The circumstances of the capture and killing of those animals massively taken from the wild as food sources, such as various game, fish, frogs and snails, shellfish and crustaceans are also hidden in most cases. This is no coincidence, because they also involve unnecessary and highly unappetizing dramas.
The craving for animal food leads to a dead end!
LIFE UNION denounces factory farming making animals suffer only because of the gluttony of thoughtless people. In the strict sense, only environmentally-friendly and stress-free produced food of animal origin is ethically acceptable, healthy, sustainable and almost without problems for the time being. All livestock husbandry suitable for their production needs in addition to sufficient water, enough land for fodder crops and the distribution of animal excrements, for pastures, run-offs, stables, shelters and space that allows its animals to live out all important behaviors. With the steadily growing human population, the space required for such irreproachable livestock farming as well as for all free-range husbandry becomes an increasing problem and ultimately their limiting factor. In the southern hemisphere, free-range farming of cattle continues to be responsible for the slash-and-burn clearing of tropical forests and the depletion of their outstanding biodiversity, as well as for environmental degradations.
In just a few decades, free-range farming will reach its spatial limits. While industrial livestock farming requires much smaller areas, it is unsustainable due to multiple problems and thus, unacceptable. Accordingly, the production of food of animal origin in agriculture must settle earlier, rather than later, to a globally sustainable level. Its limitation imposes itself also because, in addition to the lack of suitable areas, bottlenecks in water would occur in case of signigicantly growing livestock populations! According to a recent study, beef consumes more than 15.000, butter over 5.500 and eggs still 3.200 liters of water per kilogram of it produced, while cereals need just over 1.600 and vegetables even less than 350 liters per kg of it produced [ ** ].
Not to be forgotten is the enrichment of the atmosphere with significant amounts of harmful greenhouse gases from livestock farming, notably methane emissions produced during the digestion process in cattle.

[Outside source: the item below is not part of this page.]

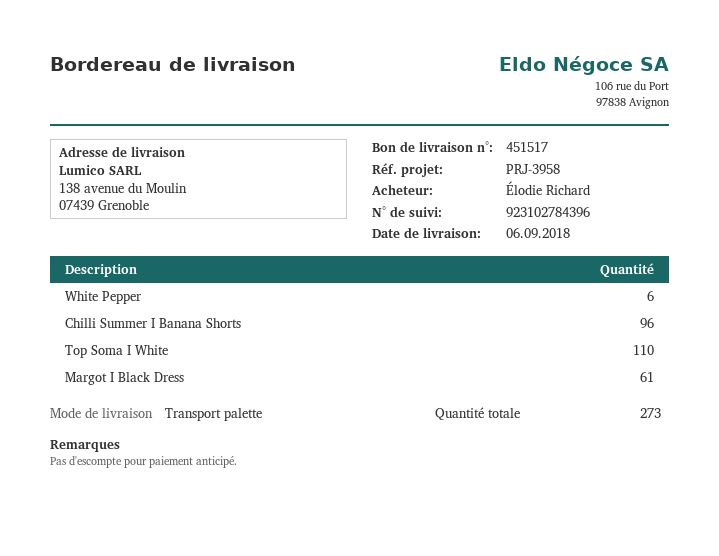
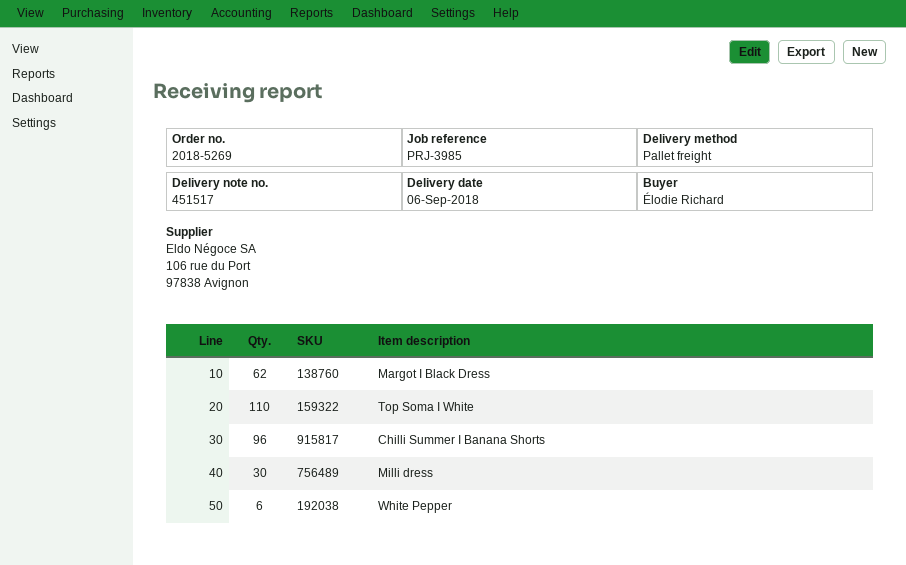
reference: PRJ-3958 -> PRJ-3985
Margot I Black Dress: 61 -> 62
Milli dress: none -> 30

People should, as soon as possible, address the worsening dilemma of the environmental impact of food originating from typically farmed animals around the world. After all, the quantitative limitation of such food production imposes itself. It would be most logical and desirable to equitably distribute the food produced by farmed animals in accordance with ethical treatment of animals and the protection of the environment among all interested consumers. This could best be done through quotas, which take into account the respective consumption of land, energy and water during their production and marketing of these foods, as well as resulting emissions with negative impact. Most helpful would be an international trading system for certificates of consumption of all critical food products from farmed animals, in analogy to the current system trading emission certificates for climate affecting gases. In contrast to these, the certificates for the consumption of food products from farmed animals should be traded among the people, and not amongst enterprises, which occasionnally use loopholes to increase their profits while undermining the declared goals of the trade system. Such a trading system would reduce the demand for food from farmed animals and financially compensate vegans, but also vegetarians and other small consumers of such foodstuffs for the negative effects of the depletion of public goods by animal farming imposed on these groups, although caused by its major consumers. Considering the unequal consumption of foodstuffs of animal origin around the world, any just solution would inevitably lead to its drastic decline in rich industrialized countries. Another positive effect of a trade system for certificates of consumption of such foods would be the financial compensation of the poor around the world, who have to live with negative consequences of animal farming on the biosphere, which are mainly generated by the excessive consumption of its products by more wealthy people. For reasons of justice, part of the earnings from the trade in certificates for the consumption of such foods should be allocated to the protection of populations, species and natural habitats endangered by animal farming.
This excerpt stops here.